[Extracted records]
================
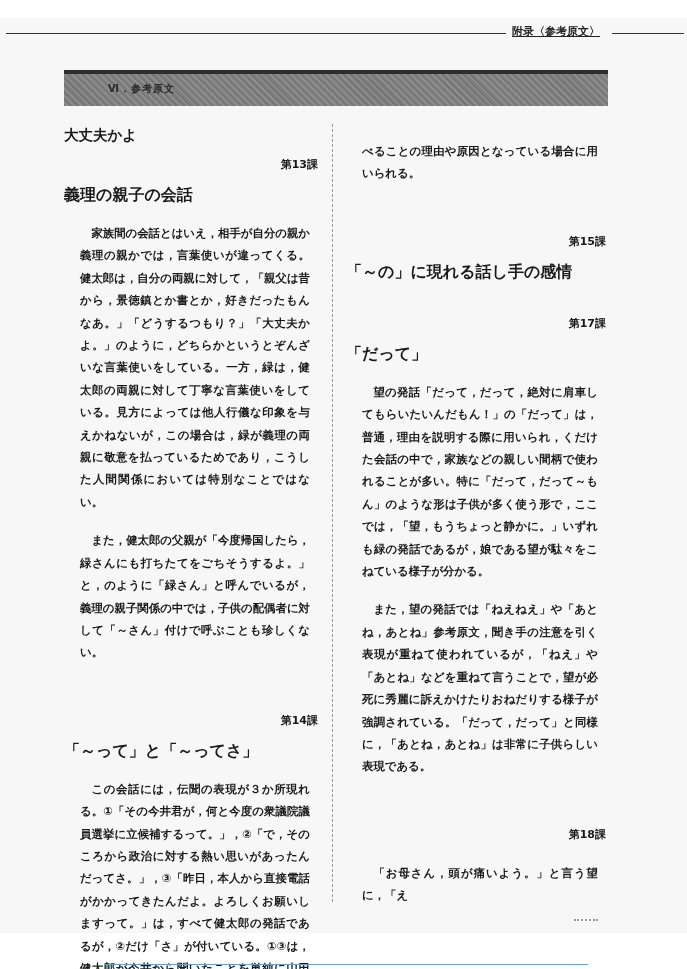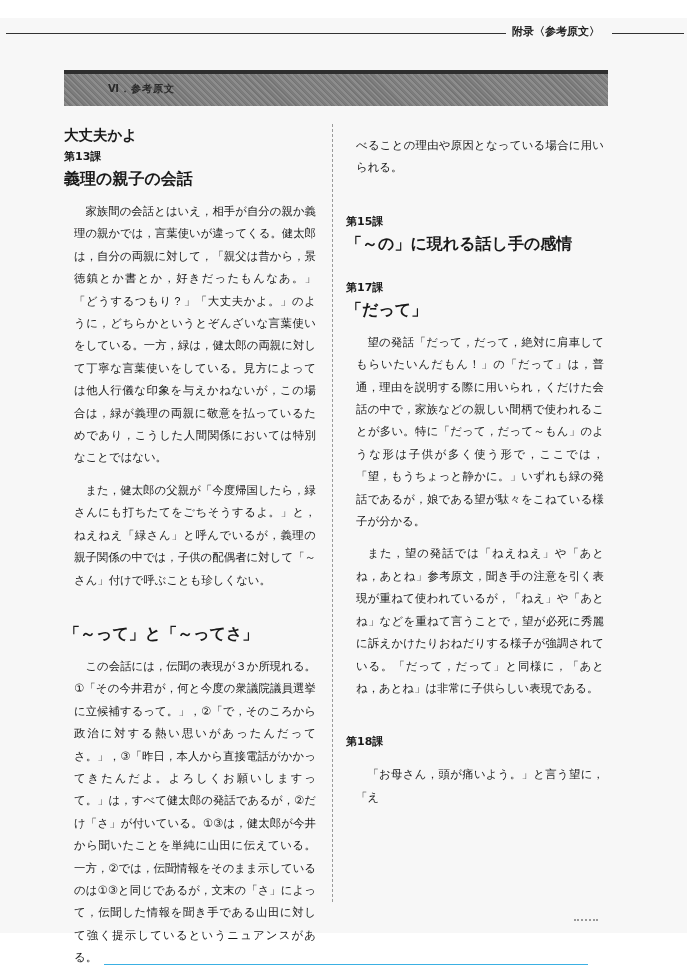--- a/index.html
+++ b/index.html
@@ -21,7 +21,7 @@
       position: absolute; left: 606px; top: 9px; width: 72px; height: 1px; background: #333;
     }
     .running-head .title {
-      position: absolute; left: 506px; top: 0; font-size: 11px; font-weight: bold; color: #222; white-space: nowrap;
+      position: absolute; left: 506px; top: 0; font-size: 11px; font-weight: bold; color: #222; white-space: nowrap; text-decoration: underline;
     }
     .section-banner {
       position: absolute; left: 64px; top: 70px; width: 544px; height: 36px;

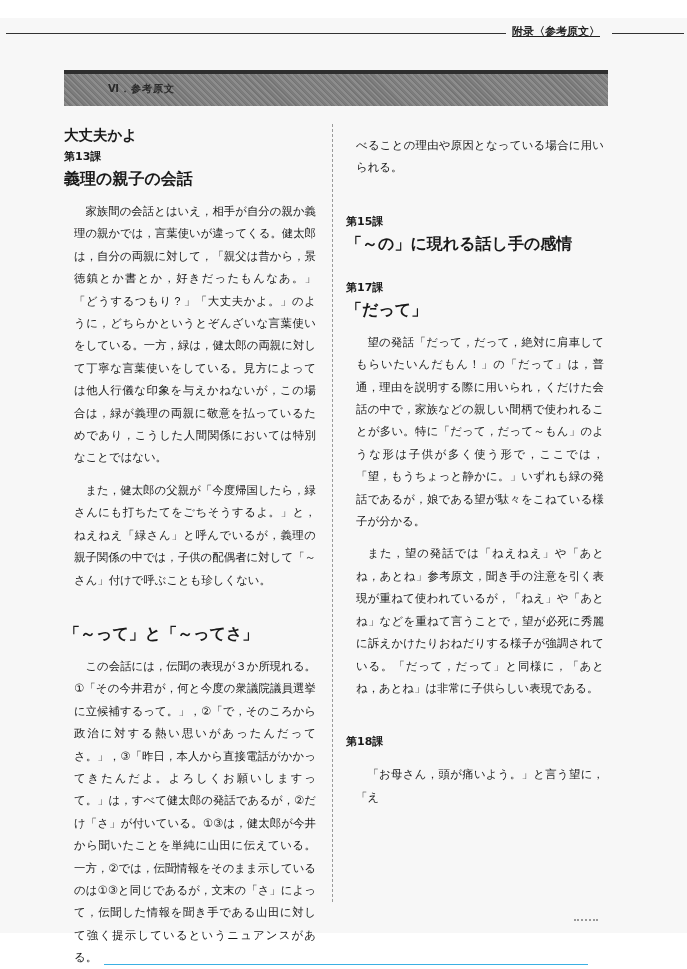--- a/index.html
+++ b/index.html
@@ -44,7 +44,7 @@
     .h-main { font-size: 14.5px; font-weight: bold; line-height: 22px; margin: 0; }
     .h-lesson { font-size: 11px; font-weight: bold; line-height: 22px; margin: 0; }
     .h-sub { font-size: 16px; font-weight: bold; line-height: 22px; margin: 0; }
-    .para { margin: 10px; text-indent: 1em; text-align: justify; }
+    .para { margin: 16px; text-indent: 1em; text-align: justify; font-weight: bold; }
     .para.noindent { text-indent: 0; }
     .gap { height: 22px; }
     .page-num {

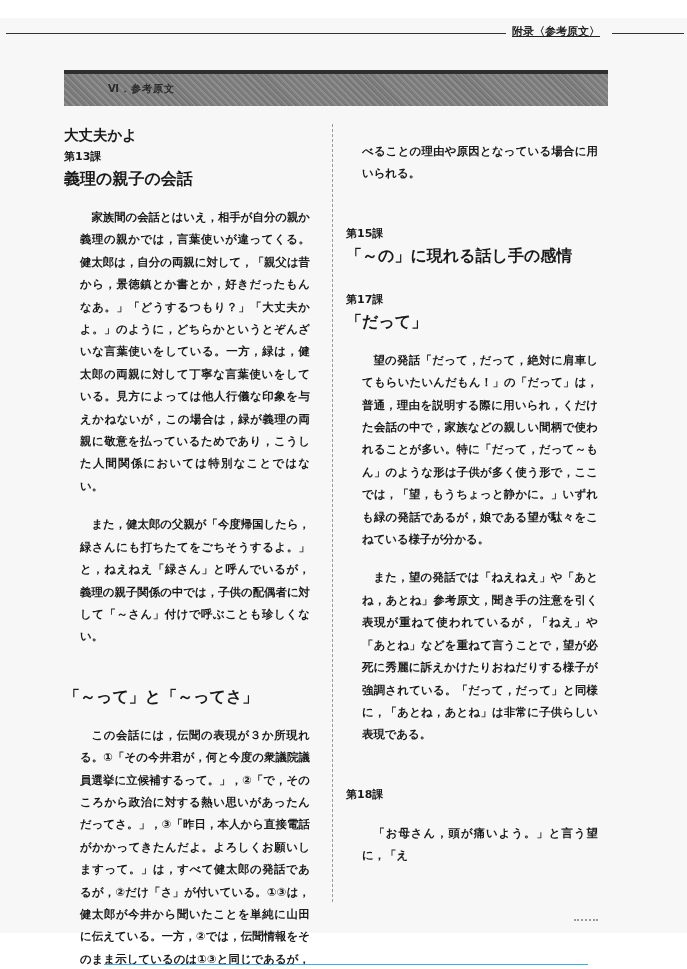--- a/index.html
+++ b/index.html
@@ -42,7 +42,7 @@
       border-left: 1px dashed #9a9a9a;
     }
     .h-main { font-size: 14.5px; font-weight: bold; line-height: 22px; margin: 0; }
-    .h-lesson { font-size: 11px; font-weight: bold; line-height: 22px; margin: 0; }
+    .h-lesson { font-size: 11px; font-weight: bold; line-height: 22px; margin: 8px; text-align: right; }
     .h-sub { font-size: 16px; font-weight: bold; line-height: 22px; margin: 0; }
     .para { margin: 16px; text-indent: 1em; text-align: justify; font-weight: bold; }
     .para.noindent { text-indent: 0; }

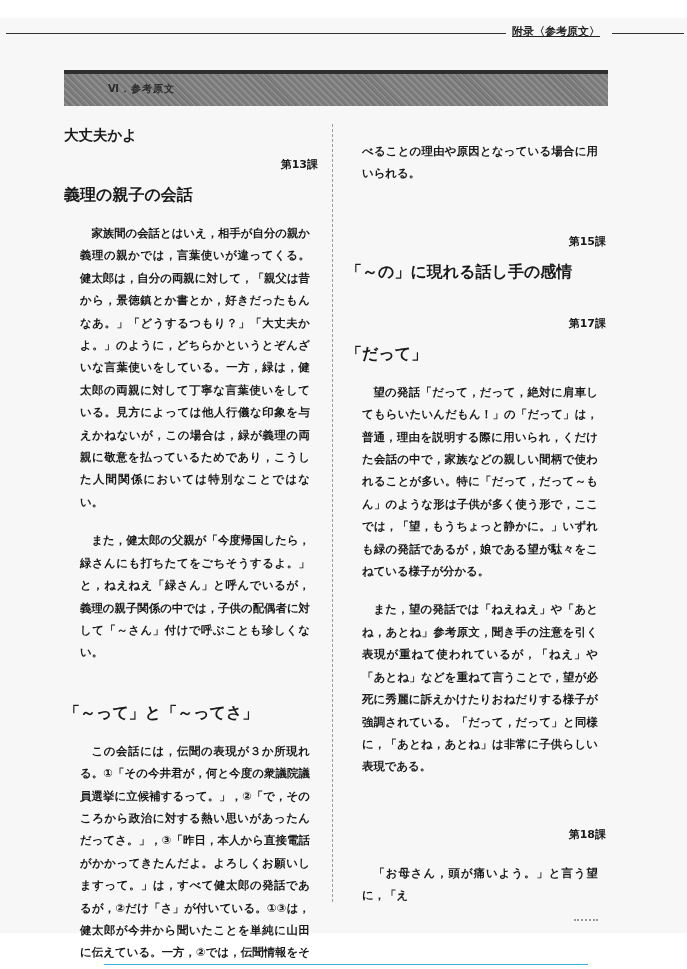--- a/index.html
+++ b/index.html
@@ -77,7 +77,7 @@
     <div class="h-lesson">第13課</div>
     <div class="h-sub">義理の親子の会話</div>
     <p class="para">家族間の会話とはいえ，相手が自分の親か義理の親かでは，言葉使いが違ってくる。健太郎は，自分の両親に対して，「親父は昔から，景徳鎮とか書とか，好きだったもんなあ。」「どうするつもり？」「大丈夫かよ。」のように，どちらかというとぞんざいな言葉使いをしている。一方，緑は，健太郎の両親に対して丁寧な言葉使いをしている。見方によっては他人行儀な印象を与えかねないが，この場合は，緑が義理の両親に敬意を払っているためであり，こうした人間関係においては特別なことではない。</p>
-    <p class="para">また，健太郎の父親が「今度帰国したら，緑さんにも打ちたてをごちそうするよ。」と，ねえねえ「緑さん」と呼んでいるが，義理の親子関係の中では，子供の配偶者に対して「～さん」付けで呼ぶことも珍しくない。</p>
+    <p class="para">また，健太郎の父親が「今度帰国したら，緑さんにも打ちたてをごちそうするよ。」と，のように「緑さん」と呼んでいるが，義理の親子関係の中では，子供の配偶者に対して「～さん」付けで呼ぶことも珍しくない。</p>
   </div>
 
   <div class="gap"></div>

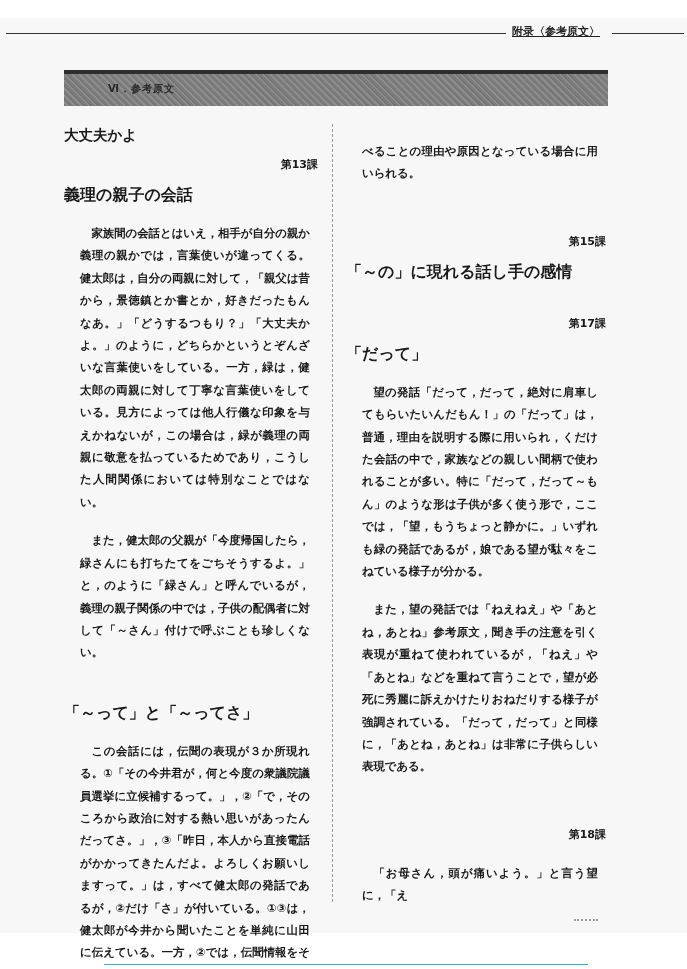--- a/index.html
+++ b/index.html
@@ -83,6 +83,7 @@
   <div class="gap"></div>
 
   <div>
+    <div class="h-lesson">第14課</div>
     <div class="h-sub">「～って」と「～ってさ」</div>
     <p class="para">この会話には，伝聞の表現が３か所現れる。①「その今井君が，何と今度の衆議院議員選挙に立候補するって。」，②「で，そのころから政治に対する熱い思いがあったんだってさ。」，③「昨日，本人から直接電話がかかってきたんだよ。よろしくお願いしますって。」は，すべて健太郎の発話であるが，②だけ「さ」が付いている。①③は，健太郎が今井から聞いたことを単純に山田に伝えている。一方，②では，伝聞情報をそのまま示しているのは①③と同じであるが，文末の「さ」によって，伝聞した情報を聞き手である山田に対して強く提示しているというニュアンスがある。</p>
     <p class="para">なお，②の文頭の「で」は，「それで」が短縮されたものであり，前に述べたことが次に述</p>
================
_EXERCISE AIM_.
The copy should hold every entry above word for word and none of the pictures.

_RESPONSE BOX_.
--- a/index.html
+++ b/index.html
@@ -21,7 +21,7 @@
       position: absolute; left: 606px; top: 9px; width: 72px; height: 1px; background: #333;
     }
     .running-head .title {
-      position: absolute; left: 506px; top: 0; font-size: 11px; font-weight: bold; color: #222; white-space: nowrap;
+      position: absolute; left: 506px; top: 0; font-size: 11px; font-weight: bold; color: #222; white-space: nowrap; text-decoration: underline;
     }
     .section-banner {
       position: absolute; left: 64px; top: 70px; width: 544px; height: 36px;

--- a/index.html
+++ b/index.html
@@ -44,7 +44,7 @@
     .h-main { font-size: 14.5px; font-weight: bold; line-height: 22px; margin: 0; }
     .h-lesson { font-size: 11px; font-weight: bold; line-height: 22px; margin: 0; }
     .h-sub { font-size: 16px; font-weight: bold; line-height: 22px; margin: 0; }
-    .para { margin: 10px; text-indent: 1em; text-align: justify; }
+    .para { margin: 16px; text-indent: 1em; text-align: justify; font-weight: bold; }
     .para.noindent { text-indent: 0; }
     .gap { height: 22px; }
     .page-num {

--- a/index.html
+++ b/index.html
@@ -42,7 +42,7 @@
       border-left: 1px dashed #9a9a9a;
     }
     .h-main { font-size: 14.5px; font-weight: bold; line-height: 22px; margin: 0; }
-    .h-lesson { font-size: 11px; font-weight: bold; line-height: 22px; margin: 0; }
+    .h-lesson { font-size: 11px; font-weight: bold; line-height: 22px; margin: 8px; text-align: right; }
     .h-sub { font-size: 16px; font-weight: bold; line-height: 22px; margin: 0; }
     .para { margin: 16px; text-indent: 1em; text-align: justify; font-weight: bold; }
     .para.noindent { text-indent: 0; }

--- a/index.html
+++ b/index.html
@@ -77,7 +77,7 @@
     <div class="h-lesson">第13課</div>
     <div class="h-sub">義理の親子の会話</div>
     <p class="para">家族間の会話とはいえ，相手が自分の親か義理の親かでは，言葉使いが違ってくる。健太郎は，自分の両親に対して，「親父は昔から，景徳鎮とか書とか，好きだったもんなあ。」「どうするつもり？」「大丈夫かよ。」のように，どちらかというとぞんざいな言葉使いをしている。一方，緑は，健太郎の両親に対して丁寧な言葉使いをしている。見方によっては他人行儀な印象を与えかねないが，この場合は，緑が義理の両親に敬意を払っているためであり，こうした人間関係においては特別なことではない。</p>
-    <p class="para">また，健太郎の父親が「今度帰国したら，緑さんにも打ちたてをごちそうするよ。」と，ねえねえ「緑さん」と呼んでいるが，義理の親子関係の中では，子供の配偶者に対して「～さん」付けで呼ぶことも珍しくない。</p>
+    <p class="para">また，健太郎の父親が「今度帰国したら，緑さんにも打ちたてをごちそうするよ。」と，のように「緑さん」と呼んでいるが，義理の親子関係の中では，子供の配偶者に対して「～さん」付けで呼ぶことも珍しくない。</p>
   </div>
 
   <div class="gap"></div>

--- a/index.html
+++ b/index.html
@@ -83,6 +83,7 @@
   <div class="gap"></div>
 
   <div>
+    <div class="h-lesson">第14課</div>
     <div class="h-sub">「～って」と「～ってさ」</div>
     <p class="para">この会話には，伝聞の表現が３か所現れる。①「その今井君が，何と今度の衆議院議員選挙に立候補するって。」，②「で，そのころから政治に対する熱い思いがあったんだってさ。」，③「昨日，本人から直接電話がかかってきたんだよ。よろしくお願いしますって。」は，すべて健太郎の発話であるが，②だけ「さ」が付いている。①③は，健太郎が今井から聞いたことを単純に山田に伝えている。一方，②では，伝聞情報をそのまま示しているのは①③と同じであるが，文末の「さ」によって，伝聞した情報を聞き手である山田に対して強く提示しているというニュアンスがある。</p>
     <p class="para">なお，②の文頭の「で」は，「それで」が短縮されたものであり，前に述べたことが次に述</p>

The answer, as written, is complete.